> _Work task_
Locate the word "items" in the data below, then copy every line that holds it.

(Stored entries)
----------------------------------------

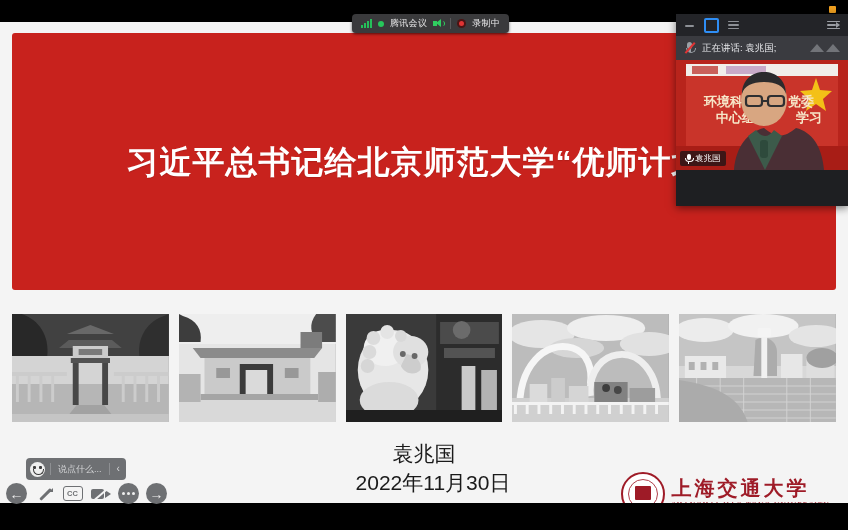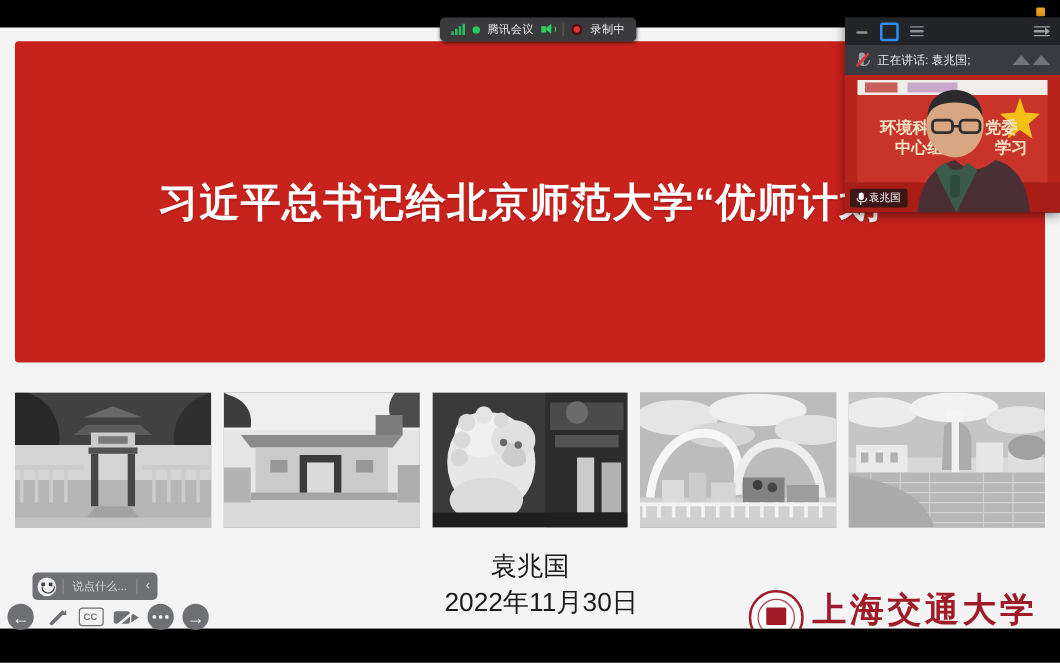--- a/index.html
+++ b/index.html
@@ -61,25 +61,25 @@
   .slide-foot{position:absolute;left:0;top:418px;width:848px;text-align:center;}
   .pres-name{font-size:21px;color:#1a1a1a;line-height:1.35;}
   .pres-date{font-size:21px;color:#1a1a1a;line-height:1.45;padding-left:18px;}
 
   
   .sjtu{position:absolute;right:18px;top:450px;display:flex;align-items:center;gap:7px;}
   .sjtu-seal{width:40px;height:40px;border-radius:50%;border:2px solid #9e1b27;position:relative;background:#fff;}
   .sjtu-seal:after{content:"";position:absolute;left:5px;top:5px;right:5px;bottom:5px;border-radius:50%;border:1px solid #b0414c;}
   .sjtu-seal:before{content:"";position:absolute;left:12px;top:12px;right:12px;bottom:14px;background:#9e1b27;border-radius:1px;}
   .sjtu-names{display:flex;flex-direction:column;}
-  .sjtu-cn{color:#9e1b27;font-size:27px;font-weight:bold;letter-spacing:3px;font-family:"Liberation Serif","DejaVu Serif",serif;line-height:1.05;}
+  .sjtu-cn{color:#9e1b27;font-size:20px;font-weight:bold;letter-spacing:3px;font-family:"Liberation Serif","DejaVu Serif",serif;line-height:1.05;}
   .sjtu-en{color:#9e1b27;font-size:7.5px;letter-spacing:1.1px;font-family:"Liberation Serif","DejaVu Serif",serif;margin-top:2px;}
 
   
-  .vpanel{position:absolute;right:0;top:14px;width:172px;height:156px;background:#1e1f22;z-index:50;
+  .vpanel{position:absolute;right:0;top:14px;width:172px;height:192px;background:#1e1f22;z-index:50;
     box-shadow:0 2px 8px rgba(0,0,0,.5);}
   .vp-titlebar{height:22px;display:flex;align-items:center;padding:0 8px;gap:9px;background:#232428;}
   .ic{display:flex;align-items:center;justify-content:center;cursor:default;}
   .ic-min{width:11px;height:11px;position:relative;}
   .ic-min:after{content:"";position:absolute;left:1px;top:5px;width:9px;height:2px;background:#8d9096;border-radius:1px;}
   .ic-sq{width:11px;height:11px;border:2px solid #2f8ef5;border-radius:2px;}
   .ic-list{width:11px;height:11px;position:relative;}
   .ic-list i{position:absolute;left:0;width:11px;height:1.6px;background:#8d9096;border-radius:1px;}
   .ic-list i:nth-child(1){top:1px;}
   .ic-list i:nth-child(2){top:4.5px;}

----------------------------------------

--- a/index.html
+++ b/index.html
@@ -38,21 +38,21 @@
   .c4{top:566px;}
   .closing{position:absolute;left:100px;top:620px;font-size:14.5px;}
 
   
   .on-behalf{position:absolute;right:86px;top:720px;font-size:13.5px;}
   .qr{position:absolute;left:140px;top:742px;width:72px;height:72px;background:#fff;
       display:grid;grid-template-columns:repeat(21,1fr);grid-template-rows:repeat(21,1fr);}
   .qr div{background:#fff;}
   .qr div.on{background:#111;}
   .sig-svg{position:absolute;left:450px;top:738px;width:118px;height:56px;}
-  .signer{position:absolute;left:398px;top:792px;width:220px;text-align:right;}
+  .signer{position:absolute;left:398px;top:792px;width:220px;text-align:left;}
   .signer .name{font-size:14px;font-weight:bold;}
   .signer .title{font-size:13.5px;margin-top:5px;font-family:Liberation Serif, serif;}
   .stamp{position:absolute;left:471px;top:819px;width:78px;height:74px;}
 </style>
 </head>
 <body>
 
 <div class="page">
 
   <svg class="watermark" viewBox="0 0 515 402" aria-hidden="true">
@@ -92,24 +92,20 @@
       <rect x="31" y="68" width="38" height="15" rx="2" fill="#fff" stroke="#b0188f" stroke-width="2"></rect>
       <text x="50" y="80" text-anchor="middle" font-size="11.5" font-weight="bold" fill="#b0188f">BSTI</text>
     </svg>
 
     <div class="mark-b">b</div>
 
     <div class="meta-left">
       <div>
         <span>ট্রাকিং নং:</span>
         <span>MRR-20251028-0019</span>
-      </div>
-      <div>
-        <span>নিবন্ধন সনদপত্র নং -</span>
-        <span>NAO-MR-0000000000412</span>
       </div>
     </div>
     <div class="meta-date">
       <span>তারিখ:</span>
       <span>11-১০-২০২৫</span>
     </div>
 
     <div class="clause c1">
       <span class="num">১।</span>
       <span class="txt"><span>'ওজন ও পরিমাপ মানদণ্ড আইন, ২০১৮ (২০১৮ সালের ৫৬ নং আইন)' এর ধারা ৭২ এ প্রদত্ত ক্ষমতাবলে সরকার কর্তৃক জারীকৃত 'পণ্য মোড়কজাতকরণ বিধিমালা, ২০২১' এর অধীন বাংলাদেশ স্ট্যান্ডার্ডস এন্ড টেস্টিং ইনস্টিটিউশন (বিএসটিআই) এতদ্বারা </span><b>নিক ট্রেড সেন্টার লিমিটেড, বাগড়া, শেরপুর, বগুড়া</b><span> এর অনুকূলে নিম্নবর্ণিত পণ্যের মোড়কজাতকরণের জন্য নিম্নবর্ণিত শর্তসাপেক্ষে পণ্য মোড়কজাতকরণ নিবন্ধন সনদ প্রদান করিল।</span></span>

----------------------------------------

> _Final answer_
   .sjtu{position:absolute;right:18px;top:450px;display:flex;align-items:center;gap:7px;}
   .vp-titlebar{height:22px;display:flex;align-items:center;padding:0 8px;gap:9px;background:#232428;}
   .ic{display:flex;align-items:center;justify-content:center;cursor:default;}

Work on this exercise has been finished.